In a strategy known as gene therapy, scientists insert engineered DNA into diseased cells in order to treat or kill them. Now, researchers have combined nanotechnology and synthetic biology to create a simple switch to turn on such genes inside cells. They demonstrate that heat generated by magnetic nanoparticles activates the engineered genes, slowing tumor growth in mice (ACS Synth. Biol. 2013, DOI: 10.1021/sb4000838).

For gene therapy to reach clinical applications, such as for treating cancer, researchers need to activate their engineered gene sequences only in the diseased cells. That’s because in the course of introducing the synthetic genes, some healthy cells also may pick up the DNA packages.

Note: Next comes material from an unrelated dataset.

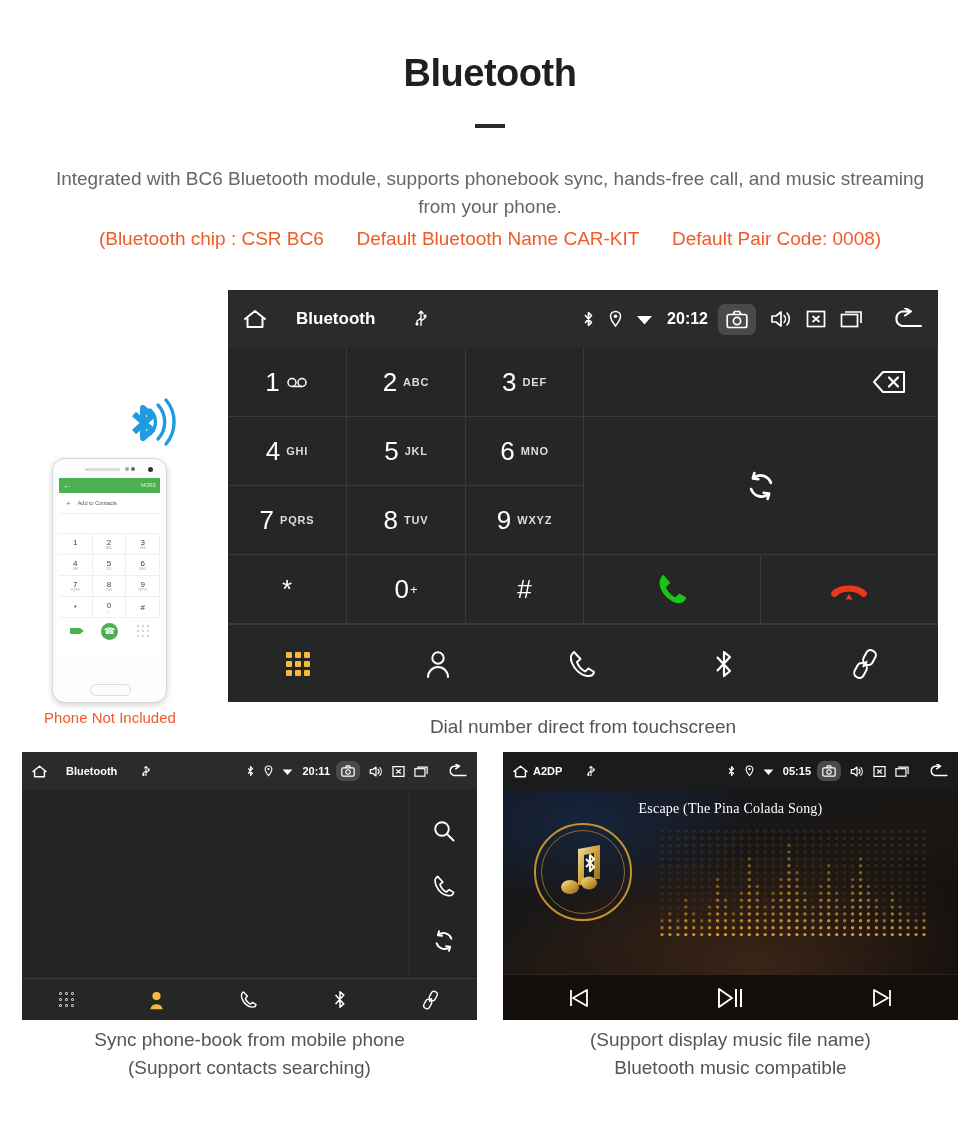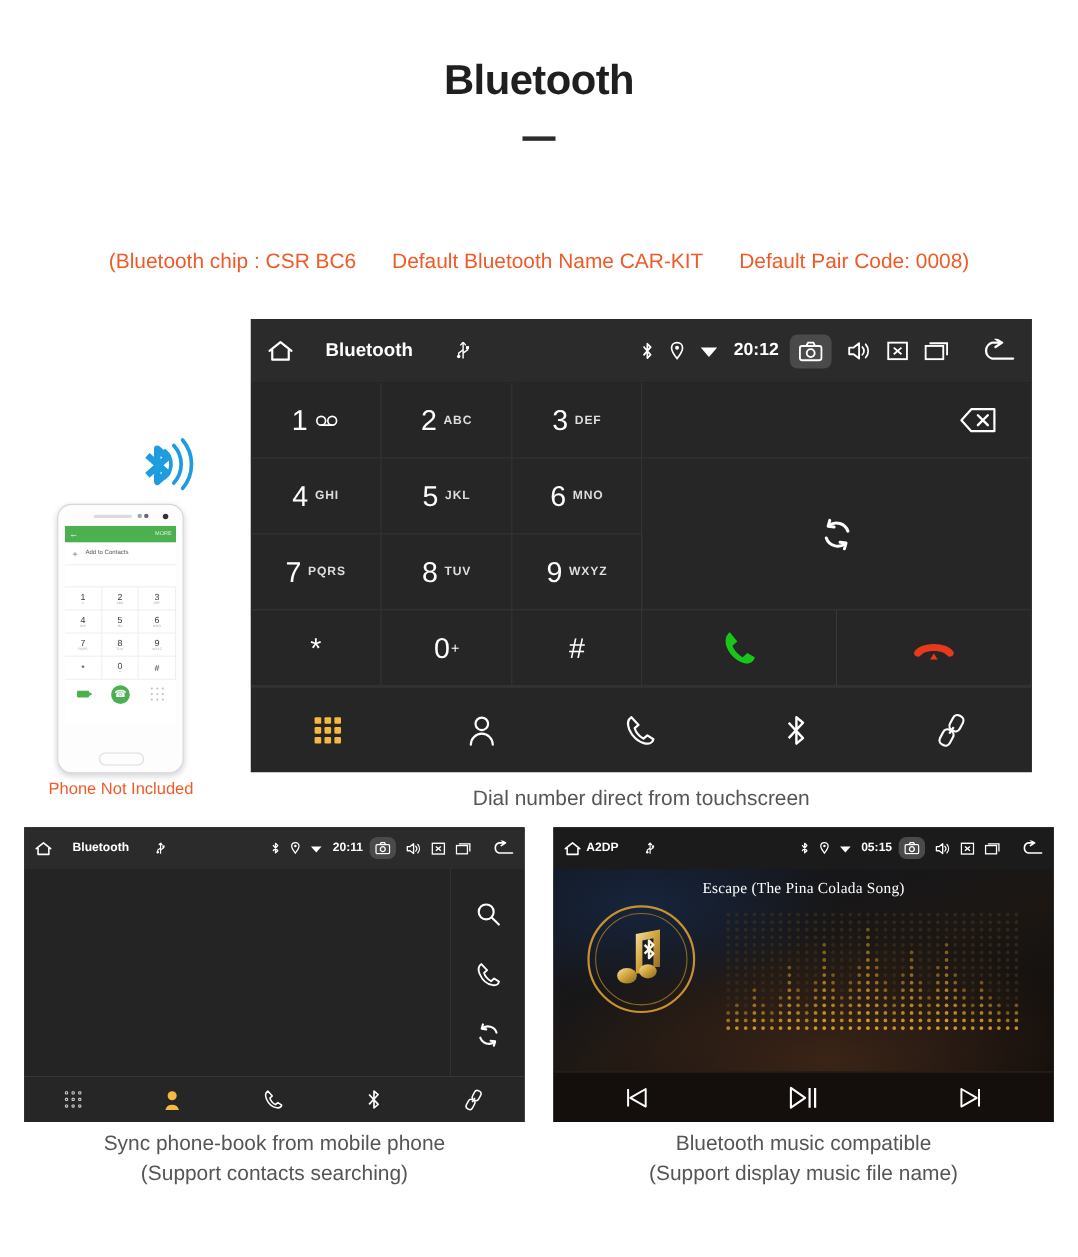"Integrated with BC6 Bluetooth module," div.subtitle { html: none -> <div>Integrated with BC6 Bluetooth module, supports phonebook sync, hands-free call, and music streaming from your phone.</div> }
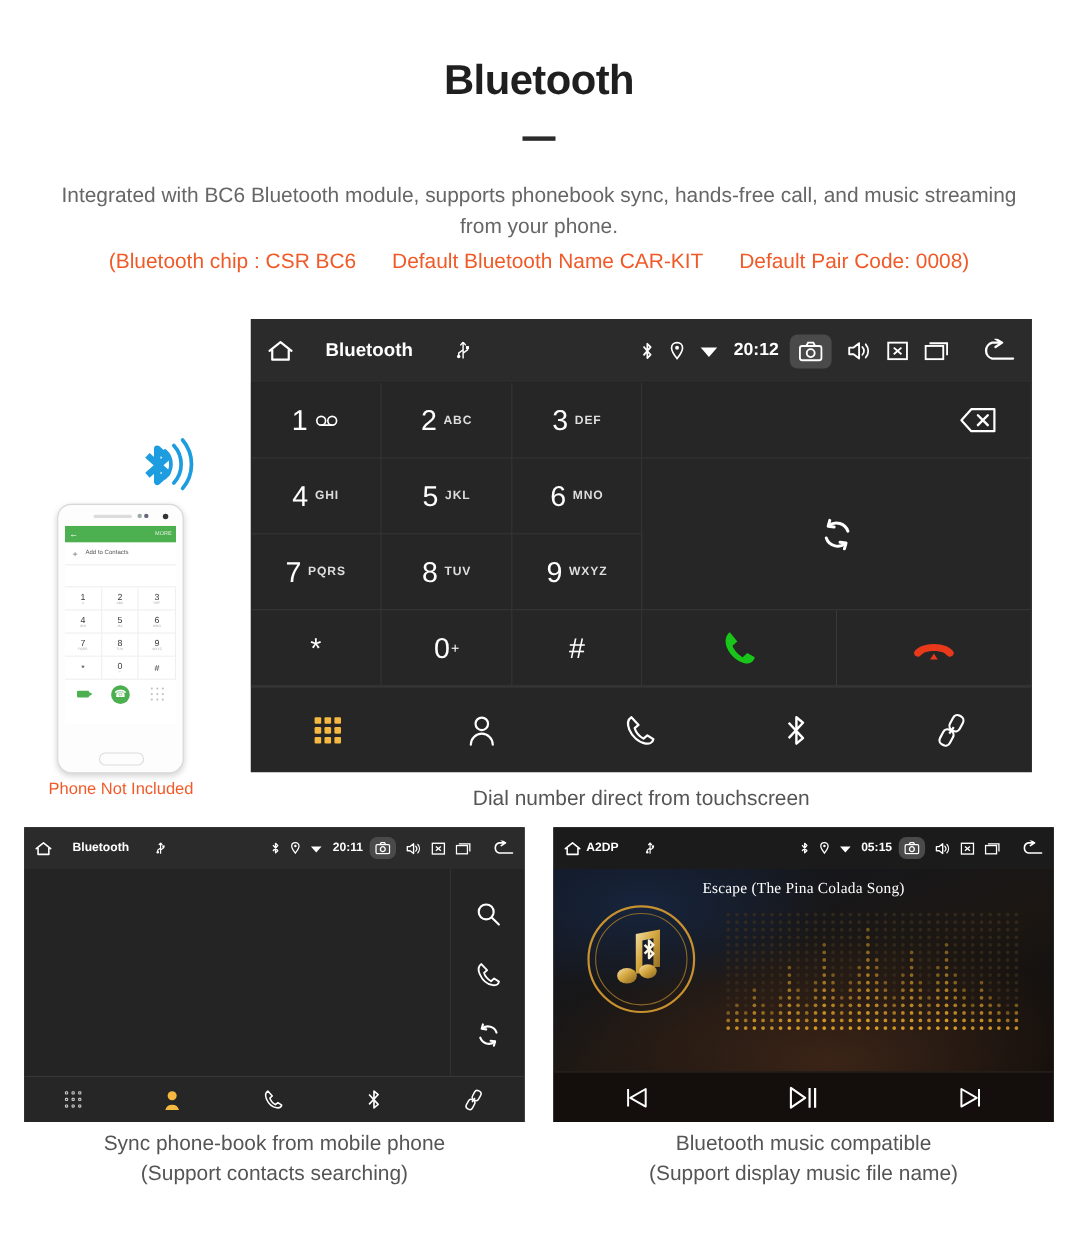"Bluetooth music compatible" div { order: before "(Support display music file name)" -> after "(Support display music file name)" }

So to prevent activating synthetic genes in healthy cells, researchers want to design genetic circuits that can be triggered selectively.

Currently, there are only a few ways to do that, typically through applying drugs to the cells. Masamichi Kamihira of Kyushu University, in Japan, and his colleagues thought magnetic fields would be a more useful trigger. The fields travel deep into tissues and can be targeted to certain areas of tissue to avoid turning on genes in healthy cells.

Researchers have long known that nanoparticles made from magnetite generate heat when placed in an alternating magnetic field. So Kamihira and colleagues engineered a series of genes controlled by a heat-activated promoter. Promoter regions are stretches of DNA that help initiate transcription of genes nearby. Some promoters require external stimuli, such as heat, to launch the transcription machinery.

Kamihira and his team connected a few genes to this promoter. One codes for tumor necrosis factor-α (TNF-α), a protein that induces cell death. Another gene codes for a protein that activates a second element in the circuit. This element keeps transcription of TNF-α going long after the heat stimulus is gone. So after a pulse of external heat, a positive feedback loop turns on to continuously produce the cell-killing protein.

To test the nanoparticle-gene circuit combination, the researchers inserted the promoter and genes into human lung cancer cells. They encased the DNA inside liposomes that fuse with the cells’ membranes and release the genetic information into the cell, where it can find the cell’s transcription machinery. Then they added magnetite nanoparticles coated in lipids, which also slipped inside the cells. When the researchers applied an alternating magnetic field for 30 minutes, the cells warmed to 43 °C, and 90% of them died. Heat from the nanoparticles alone also killed the cells, but not as effectively as when they were combined with the heat-triggered gene circuit. In fact, when the team examined cells containing the nanoparticles and a plasmid without any of the therapeutic genes four days later, only 60% of the cells exposed to the magnetic field were dead.

The researchers also tested their method in mice with tumors grown from injected human lung cancer cells. They also injected the gene-containing liposomes and magnetic particles into the tumor site. Some animals were exposed to an alternating magnetic field for 30 minutes; other mice were not. After 30 days, mice placed in the magnetic field had tumors that were just 8% of the volume of those in unexposed mice.

Cheemeng Tan at the University of California, Davis, says that combining nanoparticles and engineered genes for anti-cancer treatment is a new direction for synthetic biology that could increase the specificity and efficacy of treatment. But this method still faces the same two challenges that other cancer gene therapies must overcome, he says: The researchers must ensure that adequate amounts of the engineered circuits get into cancer cells and that the treatment kills only cancer cells, not healthy ones.